Agosto Lilás e as mobilizações pelo fim da violência contra mulher

O mês de agosto será todo voltado para ações de conscientização pelo fim da violência contra mulher. Em todo o país uma série de atividades vem sendo realizadas em torno da campanha “Agosto Lilás”, que acontece exatamente neste mês por ser o mês de aniversário da Lei Maria da Penha, sancionada no dia 7 de agosto de 2006.

Os números de feminicídios estão em alta. Mulheres são mortas todos os dias e o “parem de nos matar” continua sendo um grito necessário. Estatísticas apontam o Brasil com elevadas taxas de violências cotidianas praticadas contra mulheres, situação que o coloca entre os países que mais mata mulheres. Um dado preocupante e que torna urgente a ampliação do debate e a importância de todos no enfrentamento.

Inserido nesse cenário preocupante está o Rio Grande do Norte. O Estado também conta com elevados índices de violência contra mulher. De acordo com dados plataforma Proteger – contador de medidas protetivas disponibilizado no site do Tribunal de Justiça do RN – nos últimos 12 meses, a Justiça Estadual concedeu 2.862 medidas protetivas a mulheres vítimas de violência doméstica e familiar. Nos meses junho e julho, incluindo esse início de agosto, já foram concedidas 573 medidas protetivas.

Voltando a atenção para Mossoró, o quadro também requer atenção. Dados do relatório da Patrulha Maria da Penha, da Guarda Civil Municipal, mostram que no período entre 07 de dezembro de 2020 a 27 de julho de 2022, foram atendidas pela Patrulha um total de 348 ocorrências registradas pela Central de Operações da Guarda Civil de Mossoró. Entre essas: ameaças, cárcere privado e tentativa de homicídio. No âmbito da violência doméstica: violência psicológica, moral, sexual doméstica e violência física, crimes tipificados pela Maria da Penha.

Ainda de acordo com relatório da Patrulha Maria da Penha, em Mossoró, no que diz respeito às visitas periódicas realizadas às mulheres com medidas protetivas de urgência e que são acompanhadas pela Patrulha, no período entre 7 de dezembro de 2020 a 27 de julho de 2022, foram realizadas um total de 447 visitas.

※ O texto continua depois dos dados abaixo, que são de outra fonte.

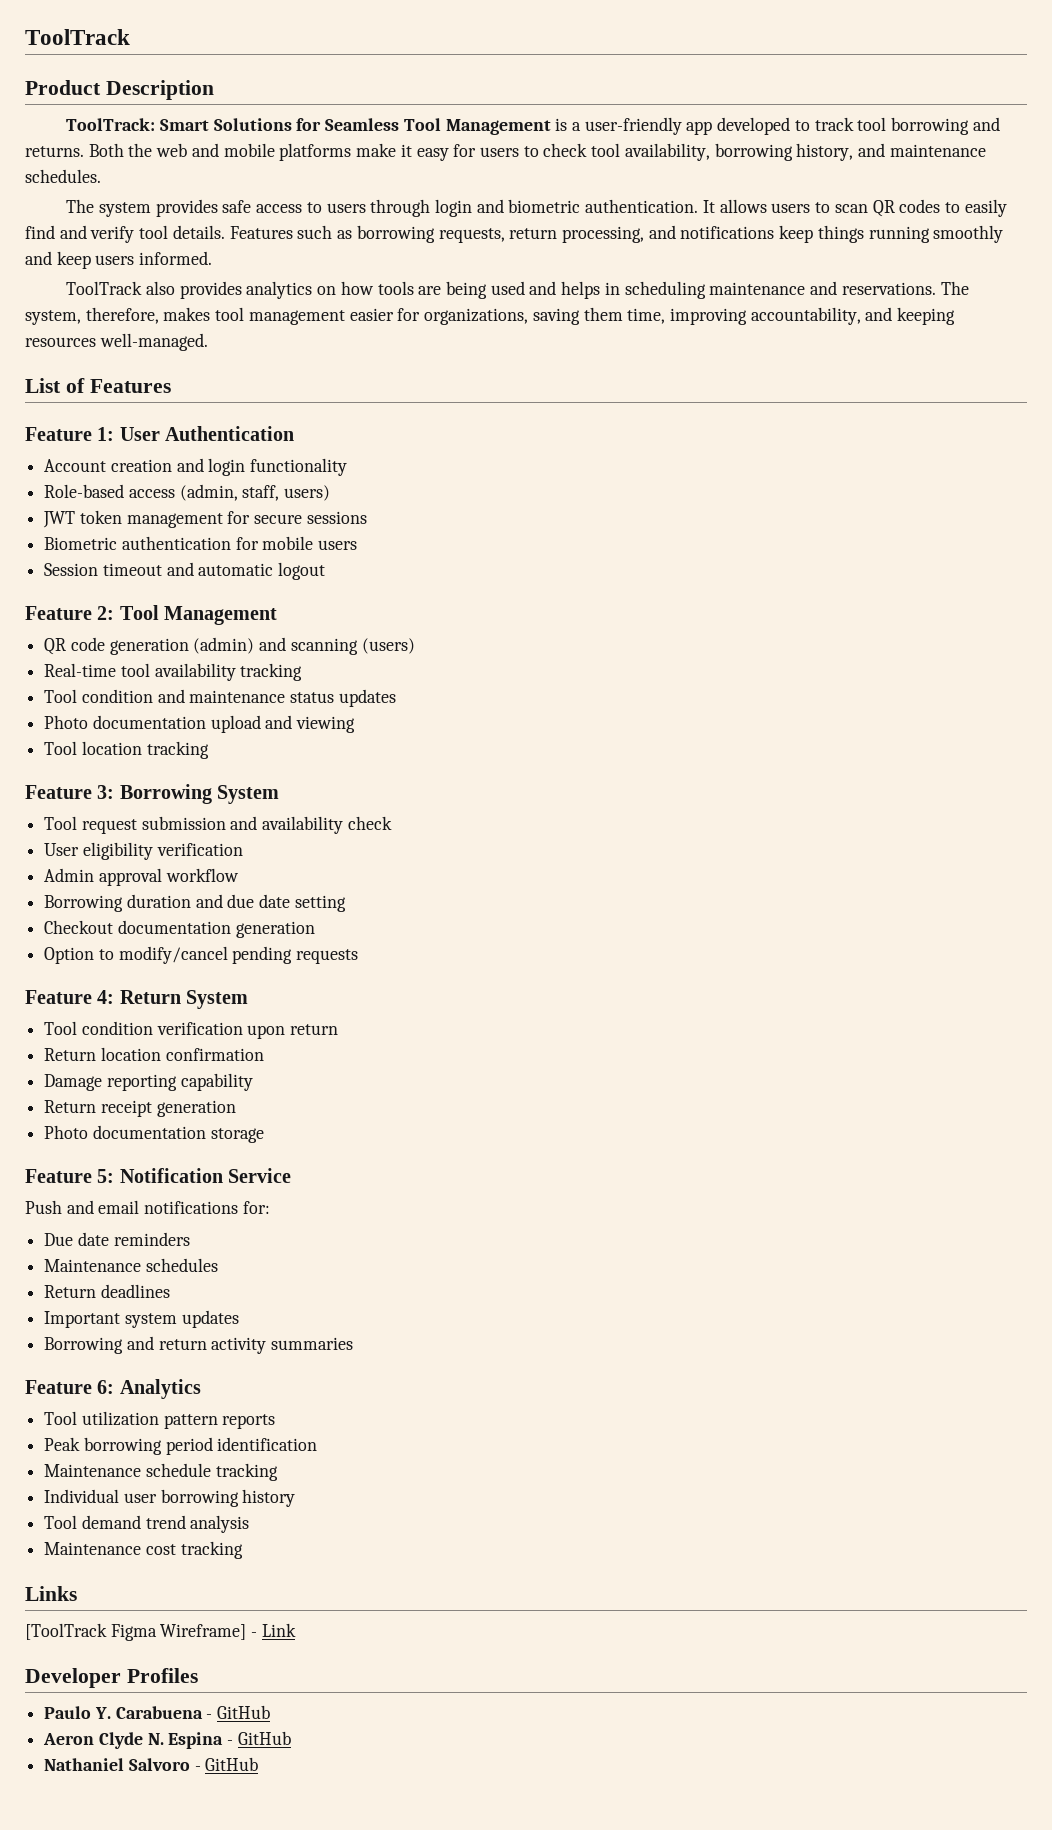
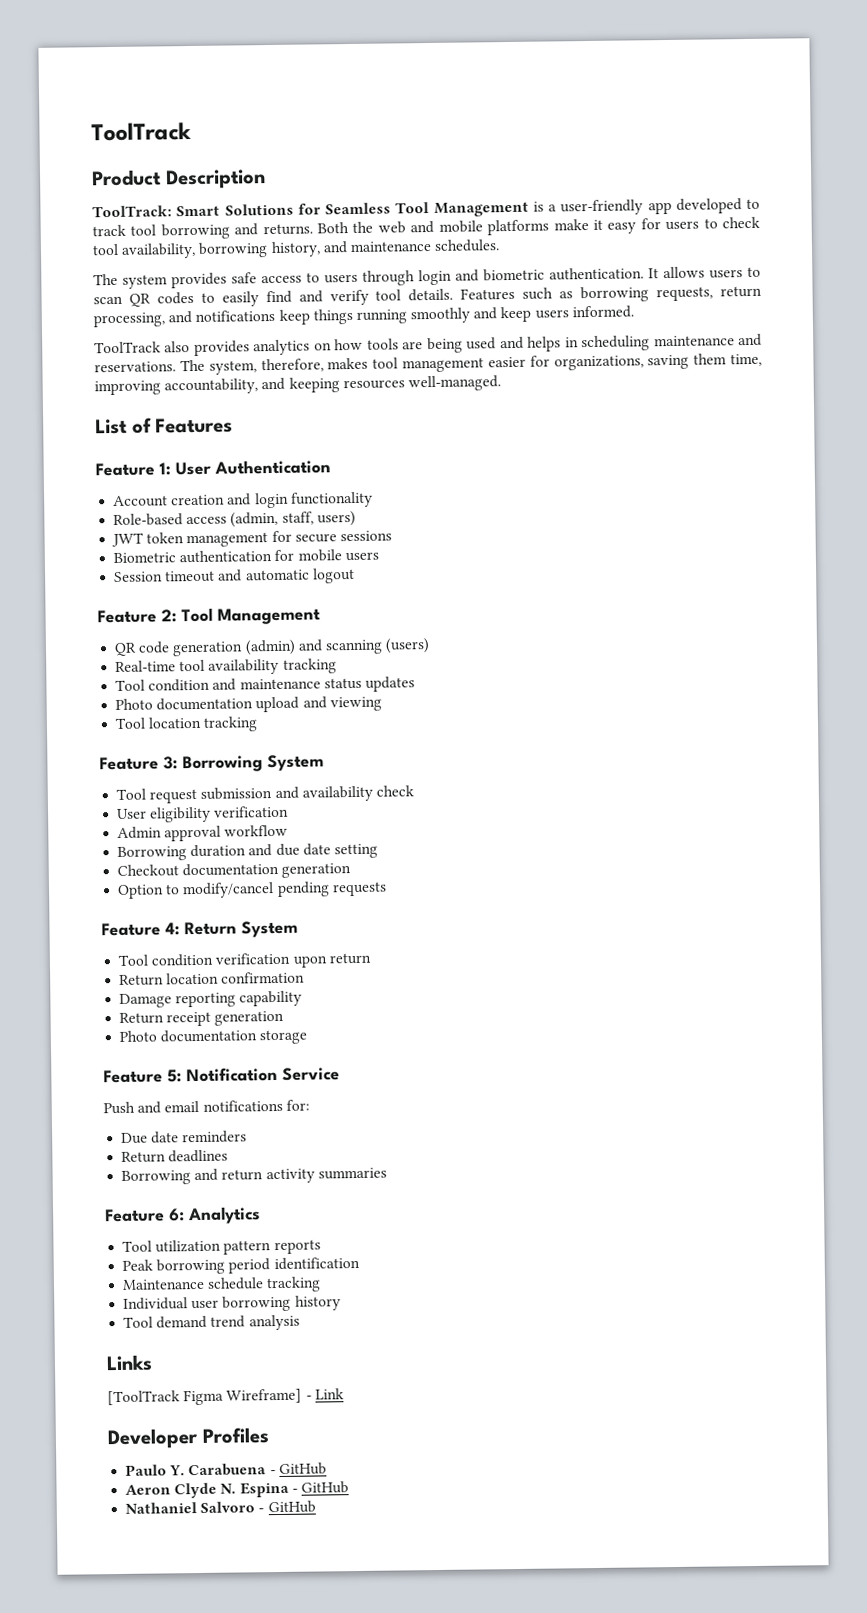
- Maintenance schedules
- Important system updates
- Maintenance cost tracking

Segundo Jamille Silva, coordenadora da patrulha Maria da Penha, assas visitas registradas são as feitas as mulheres em situação de violência com medidas protetivas de urgência expedidas pelo Juizado da Violência Doméstica e Familiar contra a Mulher, da comarca de Mossoró, e que são acompanhadas pela Patrulha.

Dados da Delegacia Especializada no Atendimento à Mulher (DEAM), de 2022, também alerta para o problema da violência doméstica e familiar. De janeiro a maio desse ano foram registradas 137 Medidas Protetivas e 336 Boletins de Ocorrência.

Para a campanha do Agosto Lilás, a coordenadora da Patrulha Maria da Penha afirma que algumas atividades já foram desenvolvidas, outras estão agendadas e outras ainda estão sendo programadas. “Além da participação no seminário de abertura com todos os órgãos que compõem a rede de atendimento e proteção às mulheres em situação de violência, no dia 7 haverá uma Ação Coletiva no “Viva Rio Branco” em comemoração aos 16 anos da Lei Maria da Penha. Além disso, a Patrulha também vem realizando ações educativas nas escolas da Rede Municipal de Mossoró às Sextas-feiras”, informa.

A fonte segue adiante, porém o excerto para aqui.